2. Wissentlichkeit oder direkter Vorsatz liegt vor, wenn der Täter weiß, dass er den Tatbestand verwirklicht. Auch der direkte Vorsatz erfordert ein Wissensund Wollenselement. Allerdings spielt hier das sichere Wissen um den Erfolgseintritt die größte Rolle, so dass das Wollenselement in den Hintergrund tritt. "Gewollt" in diesem Sinne ist das, was der Täter als notwendige oder unvermeidliche Folge seiner beabsichtigten Handlung in seinen Willen aufgenommen hat. Auch wenn er nicht will, dass der Erfolg eintritt. Die Wissentlichkeit ist z.B. erforderlich bei § 164 StGB (Falsche Verdächtigung): „Wer einen anderen bei einer Behörde ... oder öffentlich wider besseres Wissen (= lügend) einer rechtswidrigen Tat ... verdächtigt“.

3. Wenn im Gesetz keine bestimmte Vorsatzform vorgeschrieben ist, genügt für jeden Tatbestand bedingter Vorsatz . Umstritten dabei ist, wie ausgeprägt bei Eventualvorsatz die Wissensbzw. Wollenskomponente sein muss. Einigkeit besteht in dem Punkt, dass auch der Eventualvorsatz ein Wissenselement besitzen muss. Der Täter muss den Eintritt des tatbestandlichen Erfolges wenigstens für möglich halten.
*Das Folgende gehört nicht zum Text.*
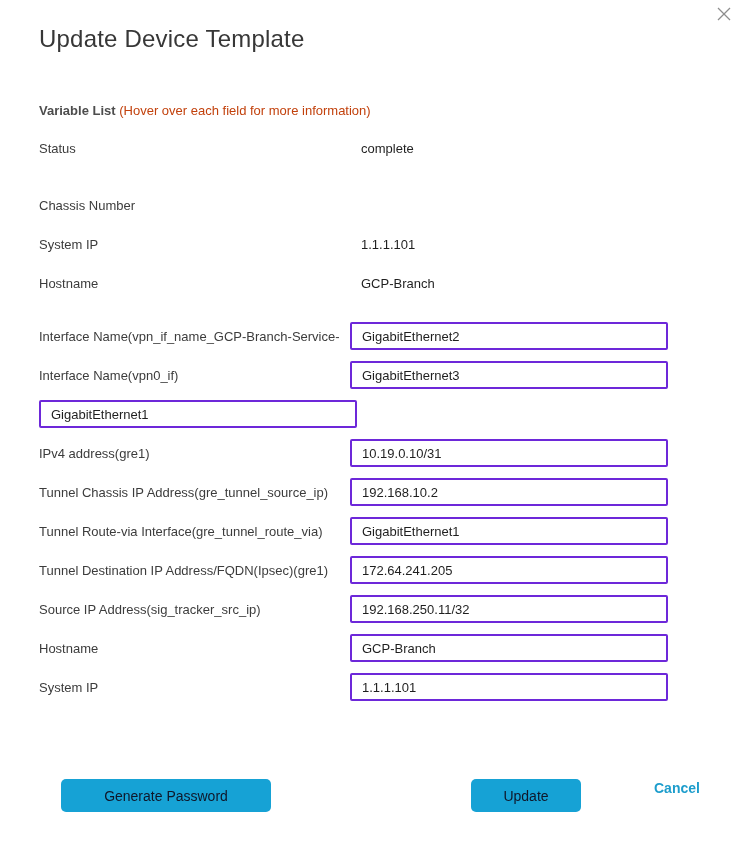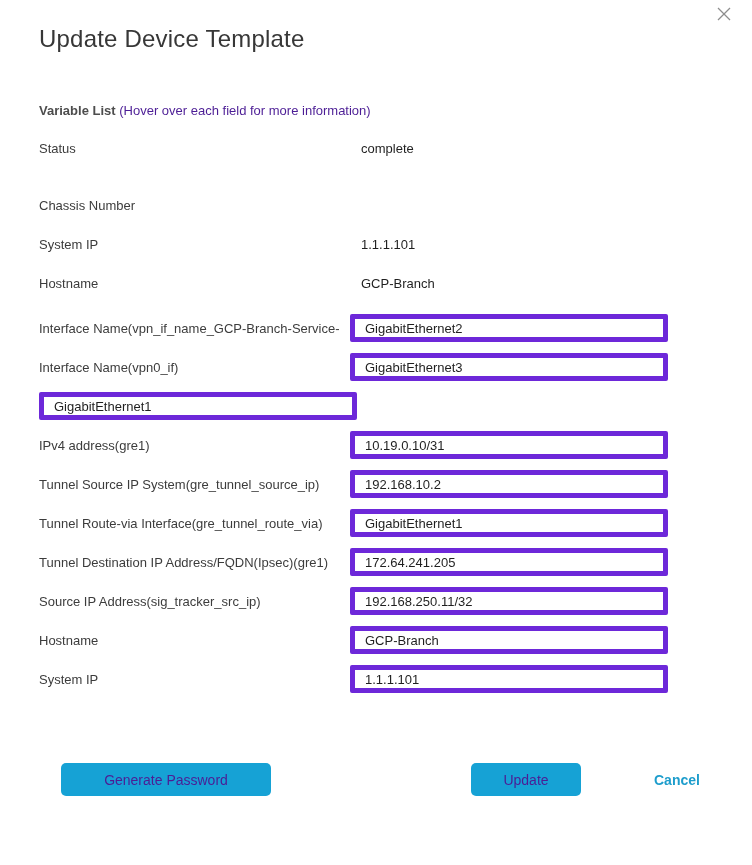"(Hover over each field for" .section-heading .note { color: #4c1d95 -> #c2410c }
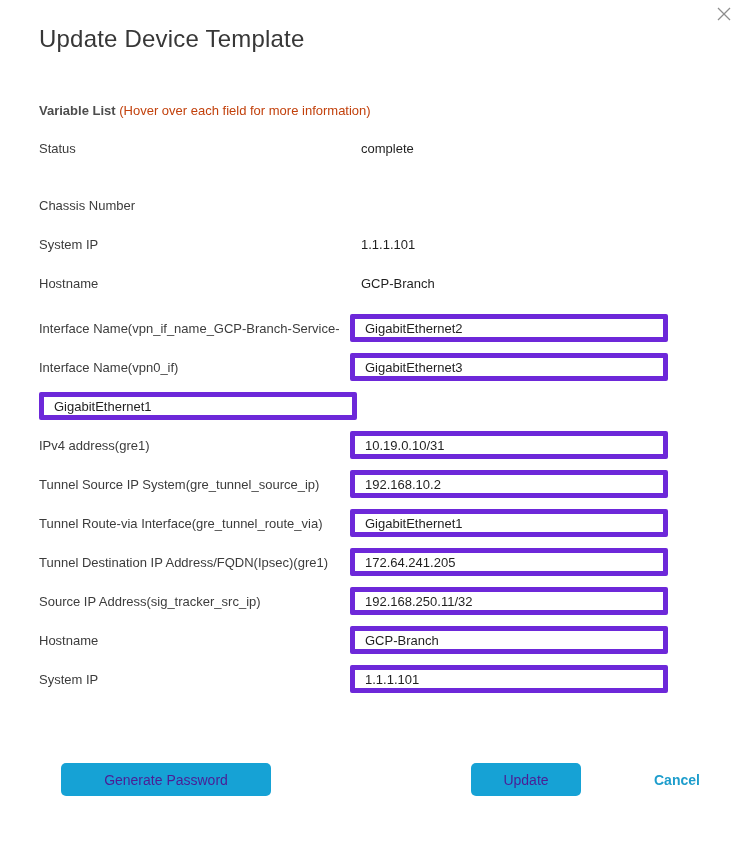"Interface" .rows-inputs { margin-top: 0 -> 8px }
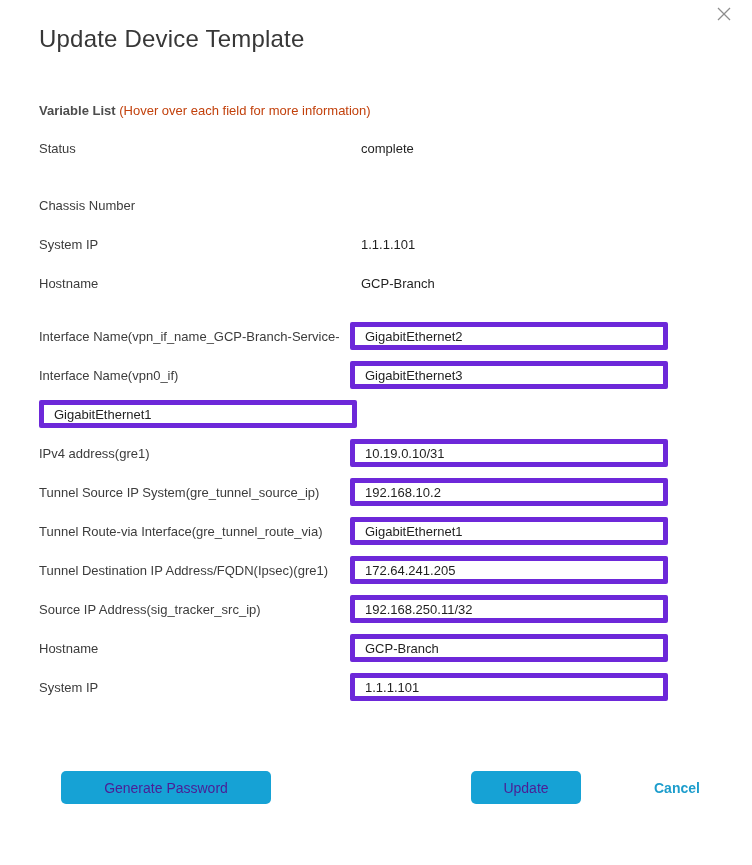"GigabitEthernet2" .row.editable .field { border: 5px solid #6d28d9 -> 2px solid #6d28d9 }
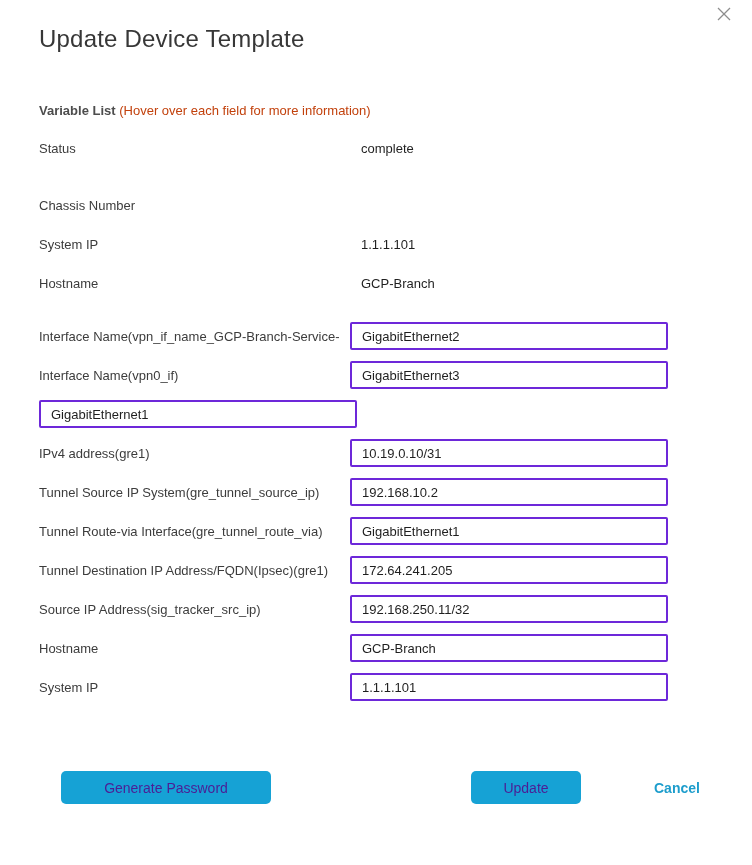"Tunnel Source IP" div.label { text: Source IP System -> Chassis IP Address }
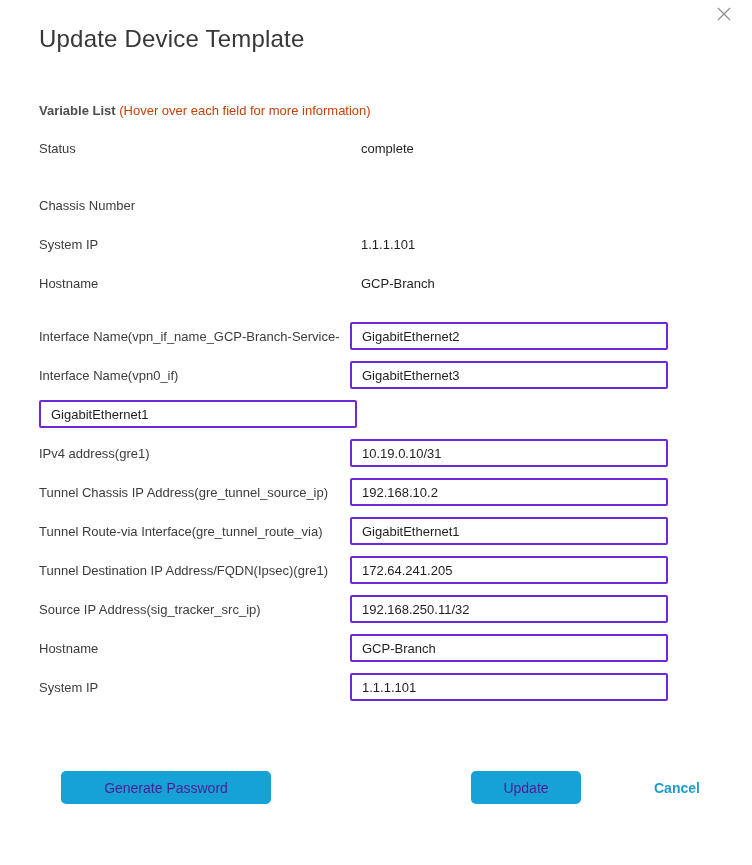"Generate Password" .btn { color: #4c1d95 -> #0f172a; top: 0 -> 8px }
So entfällt der Eventualvorsatz dort, wo der Täter über die Möglichkeit des Erfolgseintritts nicht nachgedacht hat und im Augenblick der Tathandlung nicht weiß, dass er einen Tatbestand verwirklicht.
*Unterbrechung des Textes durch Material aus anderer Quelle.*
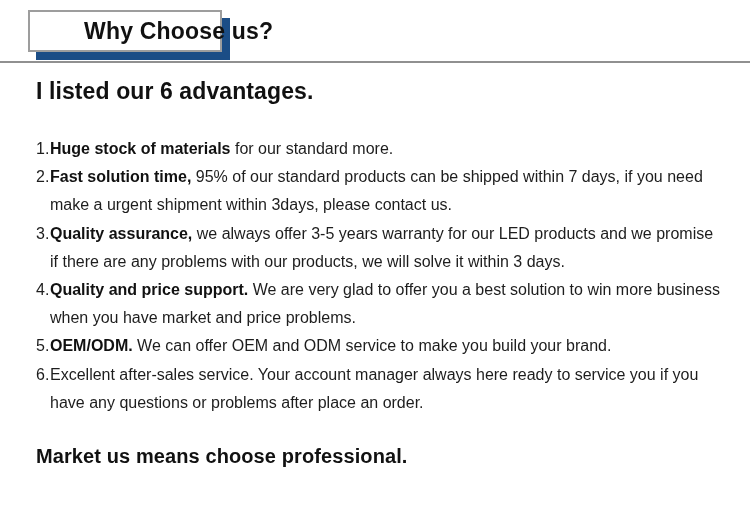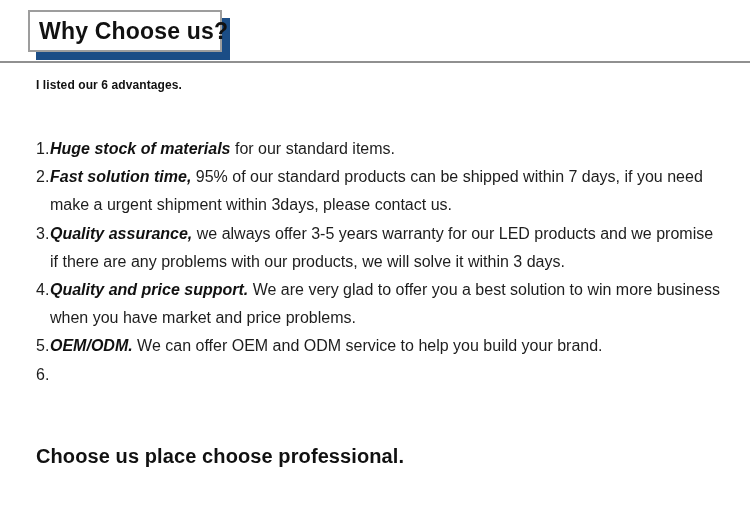"Why Choose us?" .title-box h1 { margin-left: none -> 45px }
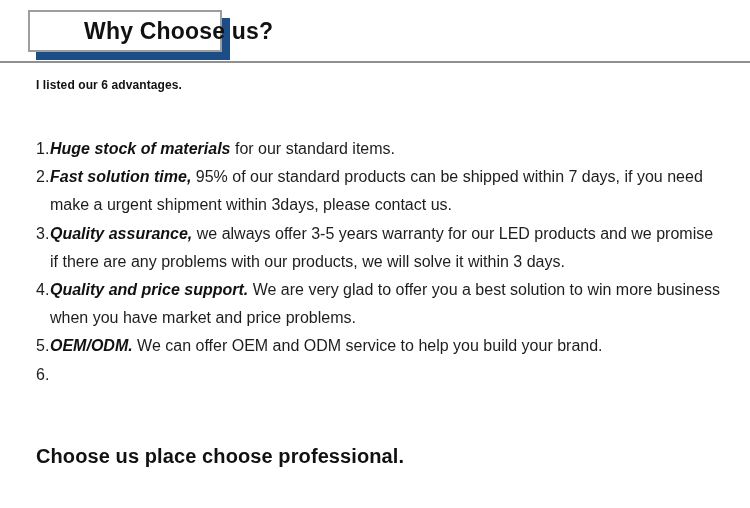"I listed our 6 advantages." .intro-heading { font-size: 12px -> 23px }
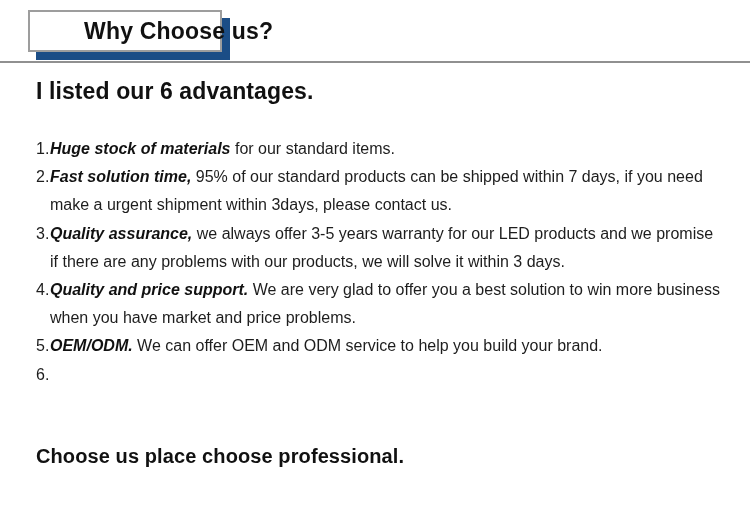"Huge stock of materials" ol.advantages strong { font-style: italic -> none }
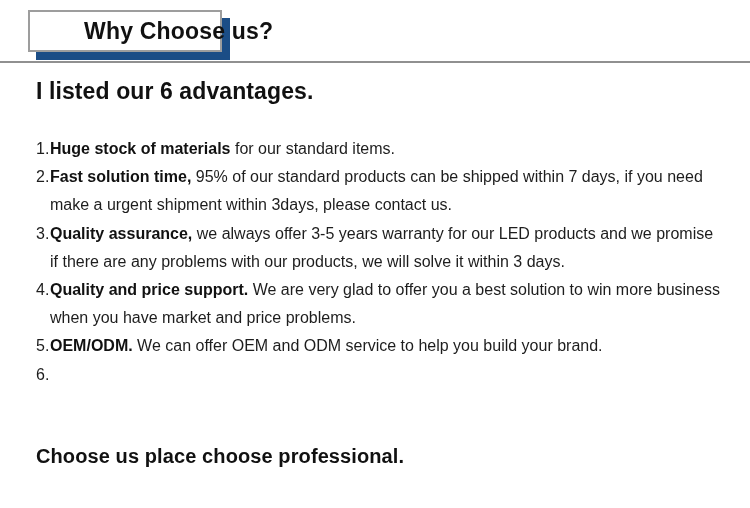"for our standard items." span { text: items -> more }
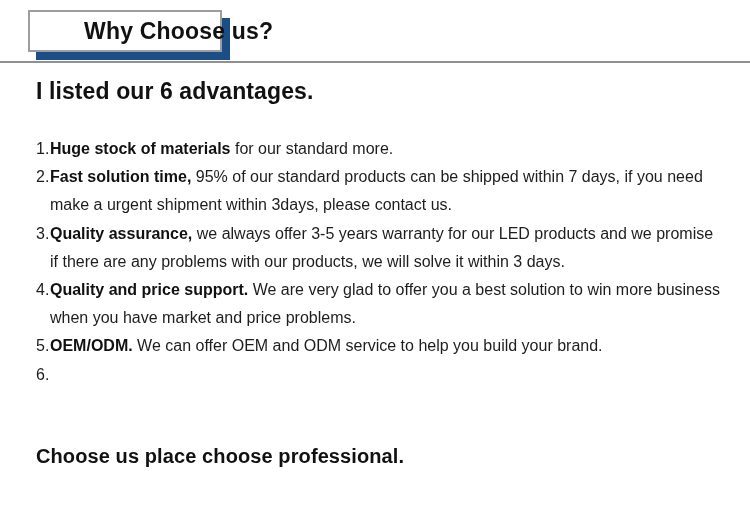"We can offer OEM and" span { text: help -> make }
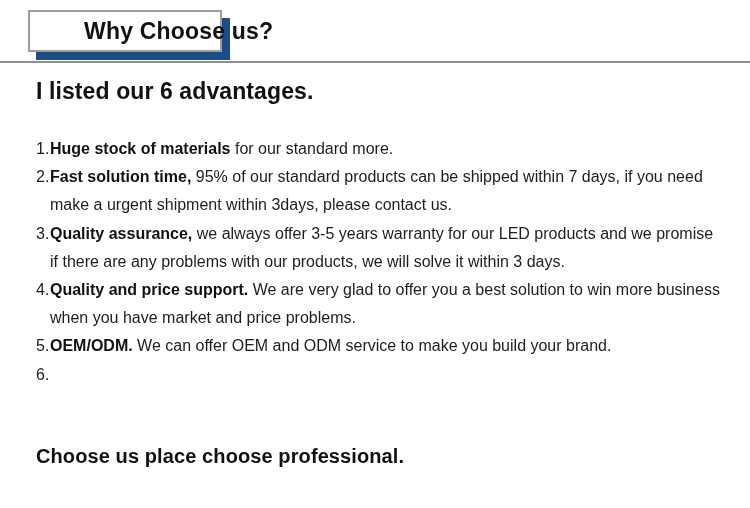"Excellent after-sales service. Your" span { html: none -> <span>Excellent after-sales service. Your account manager always here ready to service you if you have any questions or problems after place an order.</span> }
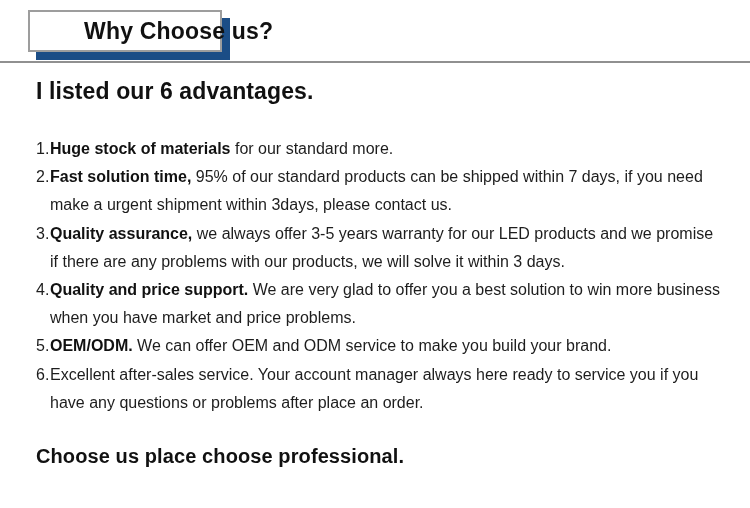"Choose us place choose professional." h2.footer-heading { text: Choose us place -> Market us means }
Hier ist die Abgrenzung zwischen Eventualvorsatz und bewusster Fahrlässigkeit problematisch, denn auch bei der bewussten Fahrlässigkeit hält der Täter die Rechtsgutsverletzung für möglich. Aber der fahrlässige Täter hofft darauf, dass der tatbestandliche Erfolg nicht eintreten wird. Für eine Abgrenzung zwischen Eventualvorsatz und bewusster Fahrlässigkeit ist es daher notwendig, zusätzliche Kriterien zu finden.

Faustregel zur Abgrenzung zwischen Eventualvorsatz und bewusster Fahrlässigkeit:

Bei dolus eventualis sagt sich der Täter: „Es kann etwas passieren – und wenn schon, meinetwegen

(d.h. „ich habe nichts dagegen“).

Der Fahrlässigkeitstäter sagt sich dagegen: „Es könnte etwas passieren – aber es wird schon gut gehen und nichts passieren“.